The Board of Directors of Nippon Paint Holdings Co., Ltd. passed a resolution for the transaction on April 16, 2019. The Board of Directors of DuluxGroup Limited unanimously approved the transaction on April 17, 2019. On May 6, 2019, Board of Directors of DuluxGroup Limited recommended the shareholders in favour this agreement. On June 7, 2019, Foreign Investment Review Board approved the transaction. The shareholders of DuluxGroup Limited do not need to take any action at the present time. As of June 14, 2019, the Federal Court of Australia approved the convening of a meeting of DuluxGroup's shareholders to consider and vote on the transaction.
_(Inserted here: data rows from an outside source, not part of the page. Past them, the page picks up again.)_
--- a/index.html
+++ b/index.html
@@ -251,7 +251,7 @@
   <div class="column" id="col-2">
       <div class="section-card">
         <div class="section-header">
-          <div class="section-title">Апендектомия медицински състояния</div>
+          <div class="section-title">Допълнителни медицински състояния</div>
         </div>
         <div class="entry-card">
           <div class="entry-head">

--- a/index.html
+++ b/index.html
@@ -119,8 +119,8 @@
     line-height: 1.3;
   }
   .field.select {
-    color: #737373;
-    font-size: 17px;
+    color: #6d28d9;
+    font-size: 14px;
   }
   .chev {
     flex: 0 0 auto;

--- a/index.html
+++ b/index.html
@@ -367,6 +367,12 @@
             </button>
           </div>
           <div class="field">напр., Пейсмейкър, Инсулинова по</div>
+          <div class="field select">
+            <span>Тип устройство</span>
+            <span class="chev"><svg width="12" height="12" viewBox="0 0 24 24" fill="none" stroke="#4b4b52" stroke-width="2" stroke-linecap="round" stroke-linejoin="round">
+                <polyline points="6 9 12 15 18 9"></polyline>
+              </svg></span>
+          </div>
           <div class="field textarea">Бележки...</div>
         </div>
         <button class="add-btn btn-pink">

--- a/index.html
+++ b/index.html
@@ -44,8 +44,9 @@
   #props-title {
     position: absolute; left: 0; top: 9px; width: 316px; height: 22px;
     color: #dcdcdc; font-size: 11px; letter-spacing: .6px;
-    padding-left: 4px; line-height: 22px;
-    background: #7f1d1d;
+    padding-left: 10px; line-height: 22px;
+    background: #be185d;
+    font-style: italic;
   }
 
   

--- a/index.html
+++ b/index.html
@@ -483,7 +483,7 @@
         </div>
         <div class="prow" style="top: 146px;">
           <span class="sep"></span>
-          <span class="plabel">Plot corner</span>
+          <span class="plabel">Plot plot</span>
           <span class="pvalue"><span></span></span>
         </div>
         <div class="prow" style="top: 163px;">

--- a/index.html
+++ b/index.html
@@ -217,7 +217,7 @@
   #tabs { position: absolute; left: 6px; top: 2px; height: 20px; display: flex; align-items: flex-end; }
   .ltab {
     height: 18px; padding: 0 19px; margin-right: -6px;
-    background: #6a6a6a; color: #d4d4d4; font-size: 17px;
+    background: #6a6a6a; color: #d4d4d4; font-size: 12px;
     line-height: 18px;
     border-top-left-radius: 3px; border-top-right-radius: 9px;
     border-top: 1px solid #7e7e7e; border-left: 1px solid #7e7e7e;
DuluxGroup Limited and Nippon Paint Holdings Co., Ltd. agree to establish an independent committee to act as a forum for discussion and planning. As of June 28, 2019, New Zealand Overseas Investment Office has approved the transaction. The scheme meeting of shareholders of DuluxGroup will take place on July 31, 2019. Scheme was approved by shareholders of DuluxGroup on July 31, 2019. As on August 6, 2019, the transaction has been approved by Federal Court of Australia. The scheme will become effective in early August 2019. The scheme is expected to be implemented in mid-August 2019. As of July 31, 2019, scheme is expected to be implemented on August 21, 2019. Macquarie Capital (Australia) Limited acted as the financial advisor and Neil Pathak, Alex Kauye, Josh Fisher, Matthew Ampt, Nick Madders, Sarah McArthur, Travis Cordingley, Simon Lynch, Muhunthan Kanagaratnam and Julian Lian of Gilbert + Tobin acted as legal advisors to DuluxGroup Limited. Nomura Holdings, Inc. (TSE:8604) acted as financial advisor to Nippon Paint in the transaction. Grant Samuel Group Limited acted as independent expert for the Directors of DuluxGroup. Grant Samuel Group Limited will be paid and advisory fee of AUD 0.52 million.